As the Maryland Terrapins step on the court of Greensboro Coliseum in North Carolina as the second seed of the ACC tournament, I cannot be prouder of this team.
Regardless of their outcome, I am happy that the team has had something to prove all season long, from eliminating the preseason prediction of finishing fifth in the ACC conference to beating both North Carolina and Duke in the regular season.
The basketball team's good fortunes culminated in a close win over rival Virginia in Charlottesville, clinching a tie for the ACC regular season title, and were lauded by the Atlantic Coast Sports Media Association.
The association named Gary Williams ACC coach of the year, star guard Greivis Vasquez ACC player of the year, and freshman power forward/center Jordan Williams ACC rookie of the year runner-up.
This is the second time that Williams has been named coach of the year in the ACC, the first being in 2002, the year that he led the Terps to its first-ever national title in the NCAA tournament.
Williams, 65, a Maryland alumnus who played point guard at the university in the 1960s, has coached at College Park, Maryland, since 1989, a few years after the death of Len Bias and NCAA sanctions thereafter.
Despite recent calls for his resignation after being unable to lead the school to another championship after 2002, this was definitely a year of redemption for him and his team, winners of seven straight games since February.
Williams has won over 400 games at Maryland, leading a team over the past two decades with relatively few nationally-acclaimed prep players.
Vasquez, a senior, was voted as the top player in the ACC on 39 of 53 ballots cast, with Duke's Jon Scheyer and Virginia Tech's Malcolm Delaney receiving 12 and 2 votes, respectively.
Vasquez, the four-year player from Caracas, Venezuela, became the first foreign-born player to become ACC player of the year, as well as the sixth and last Maryland Terrapin to receive the award since Juan Dixon won it in 2002.
Vasquez is the first player in ACC history to record over 2,000 points, 700 assists and 600 rebounds.

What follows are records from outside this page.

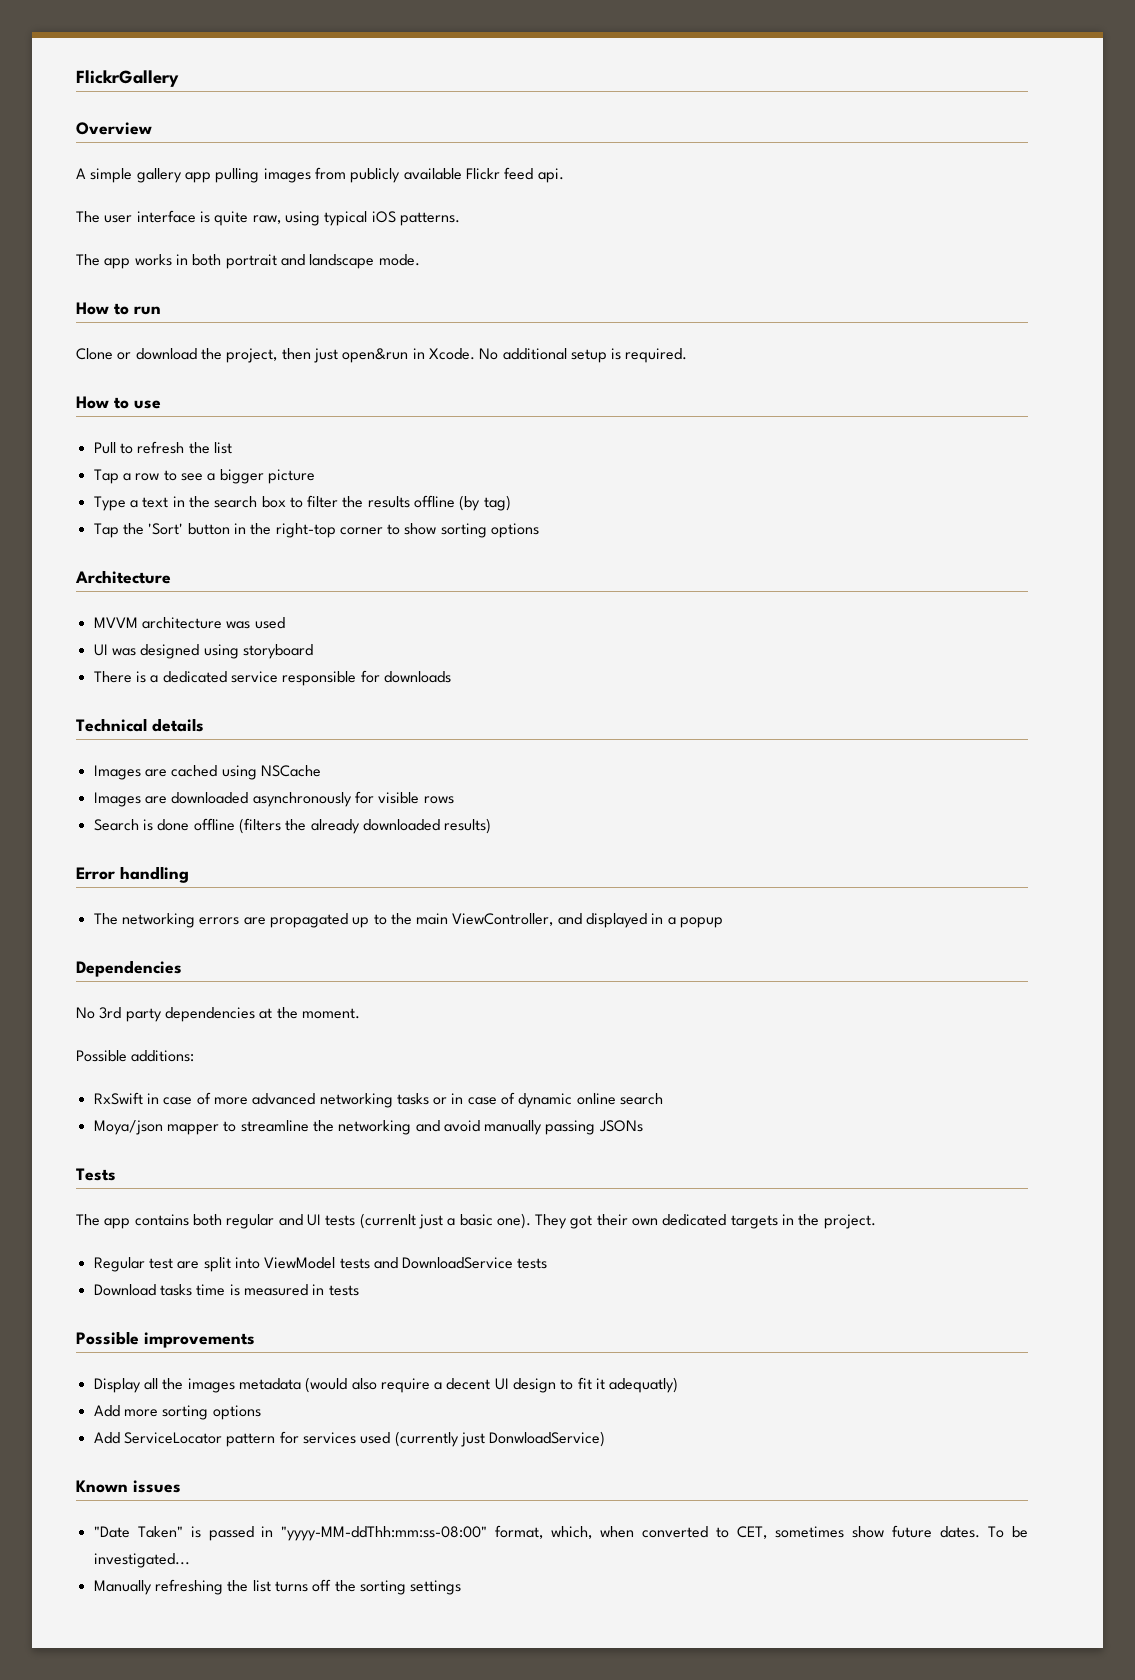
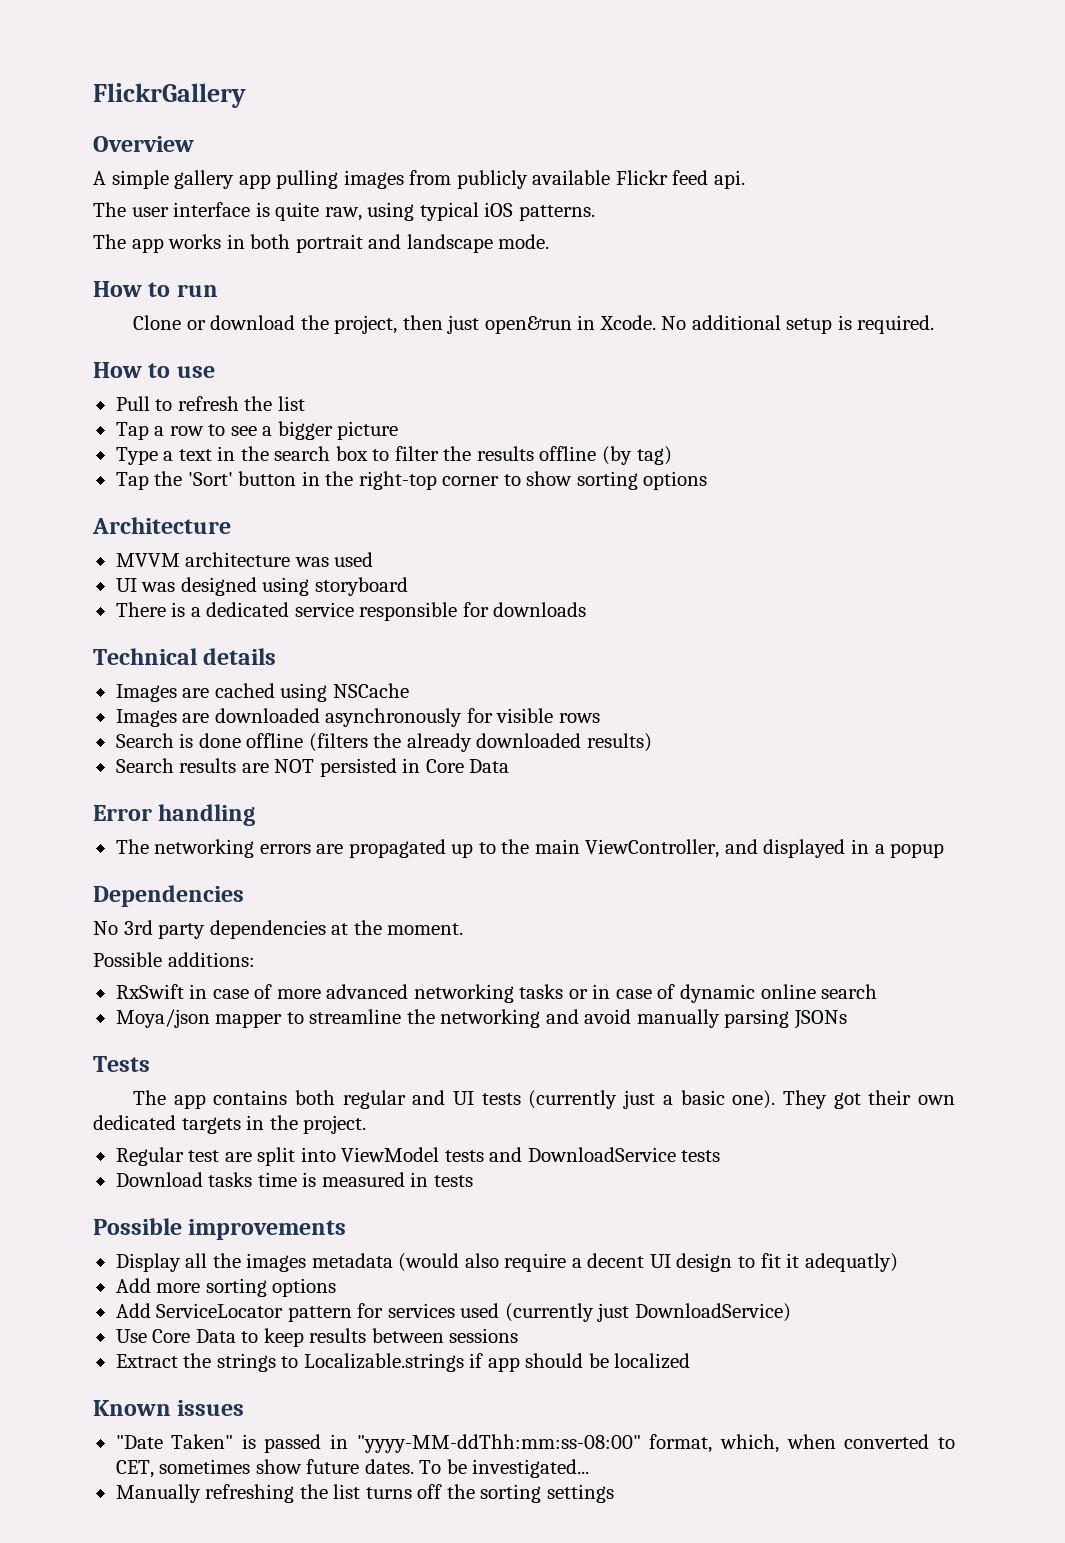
+ Search results are NOT persisted in Core Data
- Moya/json mapper to streamline the networking and avoid manually passing JSONs
+ Moya/json mapper to streamline the networking and avoid manually parsing JSONs
- The app contains both regular and UI tests (currenlt just a basic one).
+ The app contains both regular and UI tests (currently just a basic one).
- Add ServiceLocator pattern for services used (currently just DonwloadService)
+ Add ServiceLocator pattern for services used (currently just DownloadService)
+ Use Core Data to keep results between sessions
+ Extract the strings to Localizable.strings if app should be localized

He also is the only player in NCAA Division I basketball to score 19 points and six assists per game.
Though both a showman and erratic at times, he has proven himself as a leader this season, after rescinding the idea of leaving school early to join the NBA last year, shooting and slashing at will to make himself and those around him significantly better, seemingly honing his skills for two big March tournaments.

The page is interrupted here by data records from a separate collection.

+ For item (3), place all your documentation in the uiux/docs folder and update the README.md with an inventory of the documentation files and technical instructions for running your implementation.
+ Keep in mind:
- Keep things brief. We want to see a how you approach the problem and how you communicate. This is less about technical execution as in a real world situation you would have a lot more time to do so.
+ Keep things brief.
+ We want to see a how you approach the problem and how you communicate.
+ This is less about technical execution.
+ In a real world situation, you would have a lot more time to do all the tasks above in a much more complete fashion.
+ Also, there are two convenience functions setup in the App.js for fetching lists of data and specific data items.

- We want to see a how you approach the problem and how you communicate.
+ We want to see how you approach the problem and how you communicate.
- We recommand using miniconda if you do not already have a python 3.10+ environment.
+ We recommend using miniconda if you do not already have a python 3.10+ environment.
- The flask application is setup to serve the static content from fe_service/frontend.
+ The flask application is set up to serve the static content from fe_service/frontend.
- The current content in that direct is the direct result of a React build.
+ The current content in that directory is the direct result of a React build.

Freshman Jordan Williams has helped Coach Williams and Señor Vasquez, too, chipping in 9.3 points, 8.3 rebounds, and 50 percent in field goal percentage in 30 games, 28 as a starter.
That contribution almost led to the ACSMA's awarding Williams (no relation to Gary Williams) rookie of the year, behind only Georgia Tech freshman big man Derrick Favors.
So far, this has been a banner year for Maryland. Who knows if this will translate into many more victories in March and, eventually, in April.
With the possibilities being so endless, all we need to do at this point is just adhere to the school's motto: Fear the Turtle.